## EXERCISE INSTRUCTIONS
Count the lines below that include the word "none" and write that number alone.

## INFORMATION SHOWN

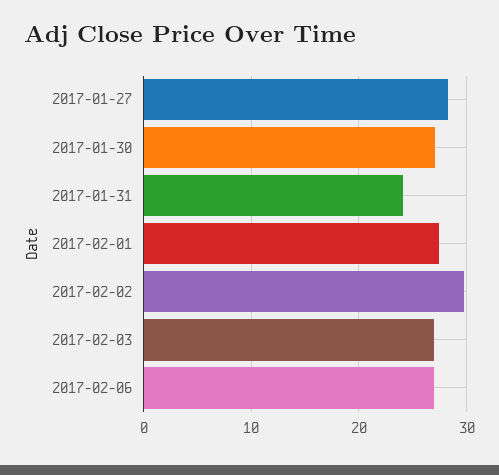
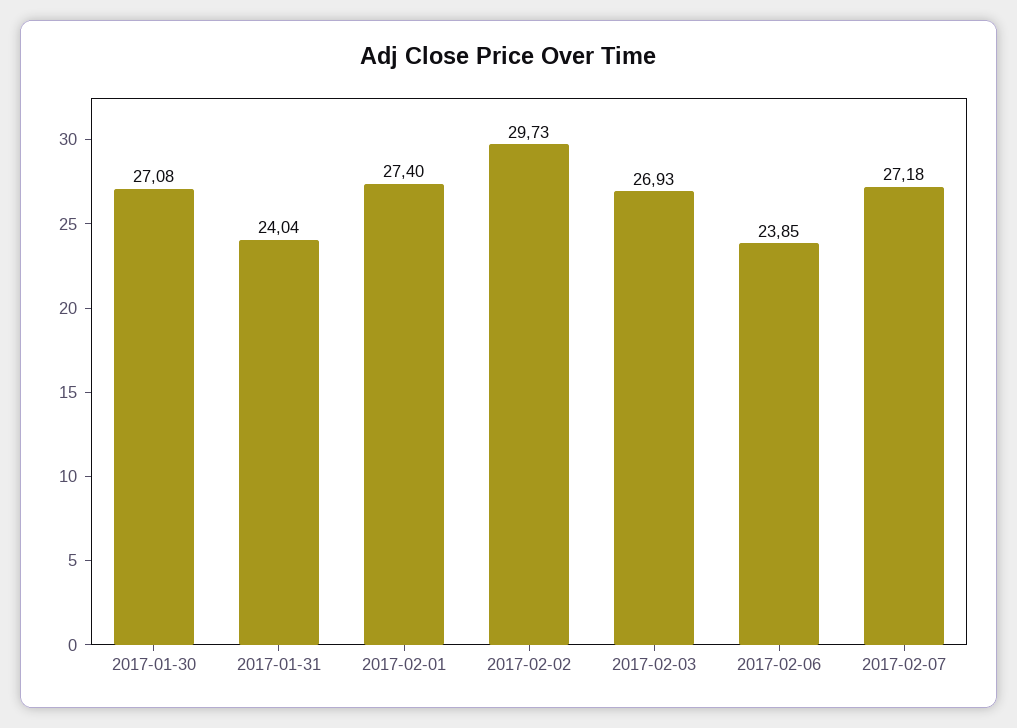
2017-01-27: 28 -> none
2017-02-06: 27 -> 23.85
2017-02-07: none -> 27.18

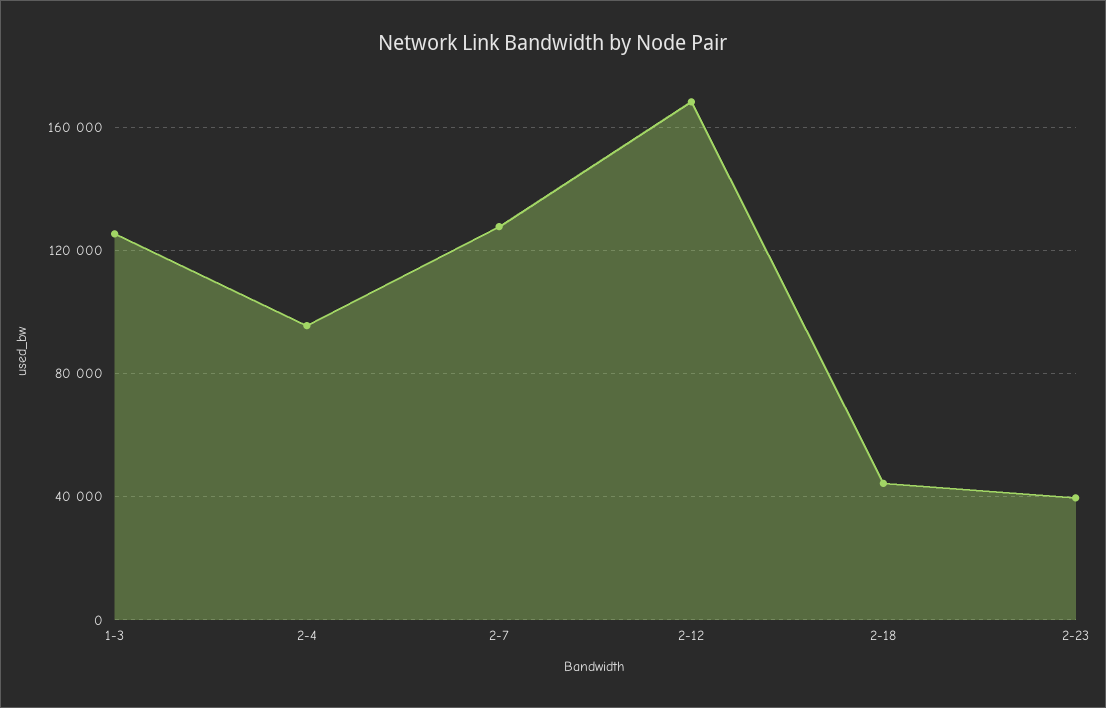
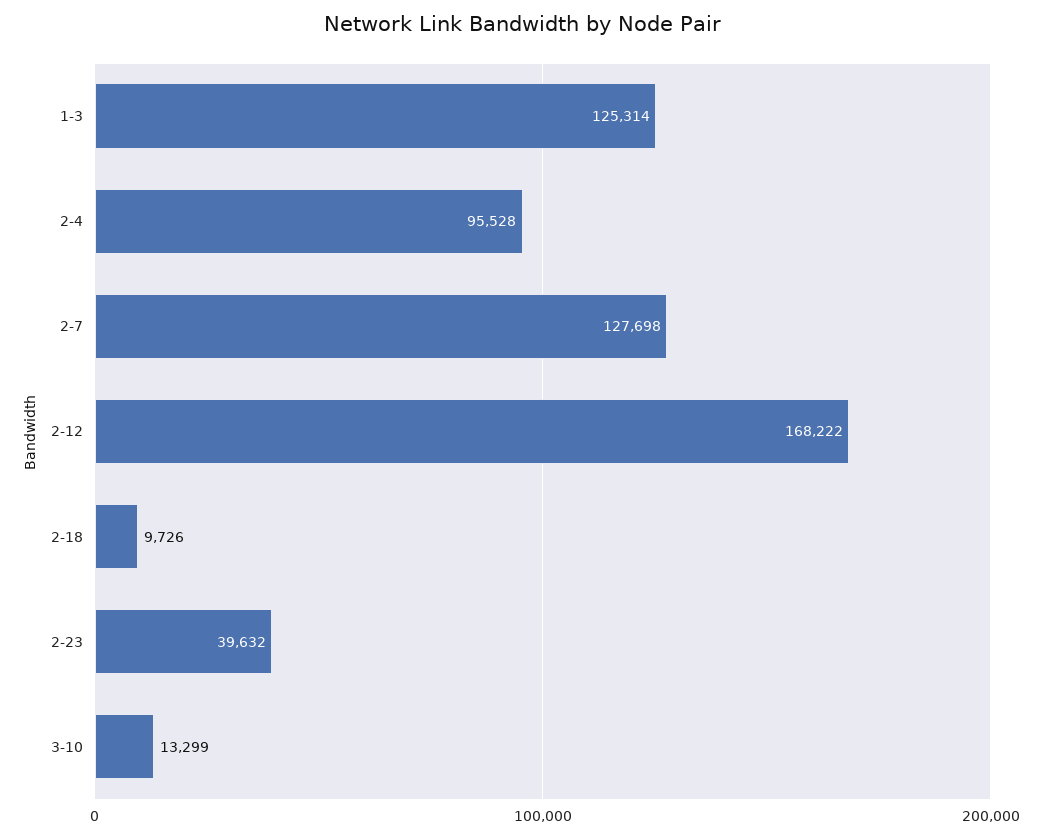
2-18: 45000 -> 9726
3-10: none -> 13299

...

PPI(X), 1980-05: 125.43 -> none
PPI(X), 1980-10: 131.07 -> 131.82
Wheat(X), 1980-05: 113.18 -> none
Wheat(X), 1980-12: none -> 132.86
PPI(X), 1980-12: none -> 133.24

--

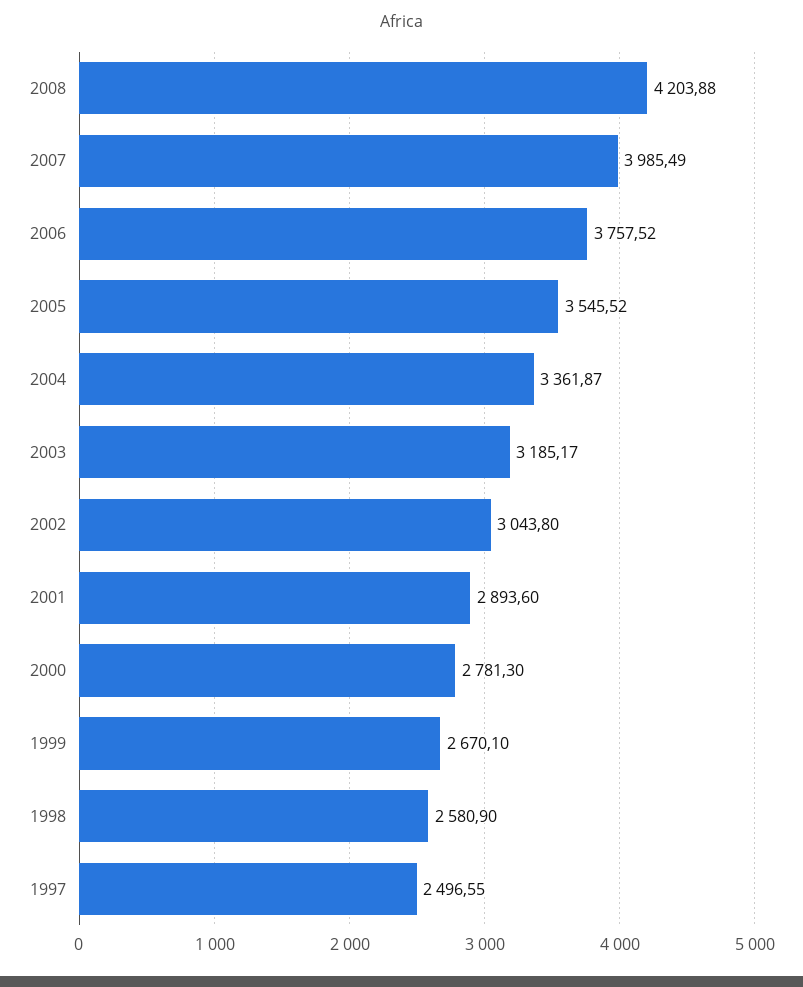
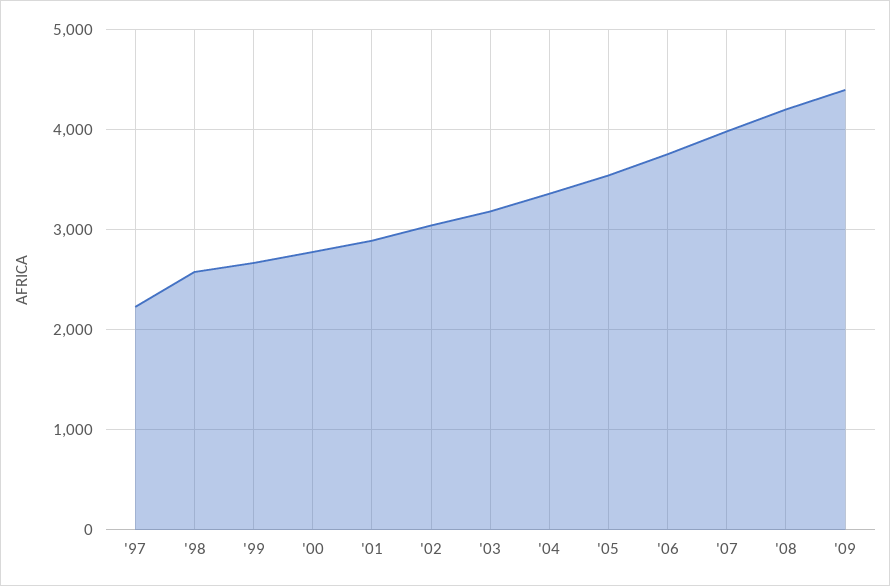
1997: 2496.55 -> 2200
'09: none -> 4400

## REPLY
8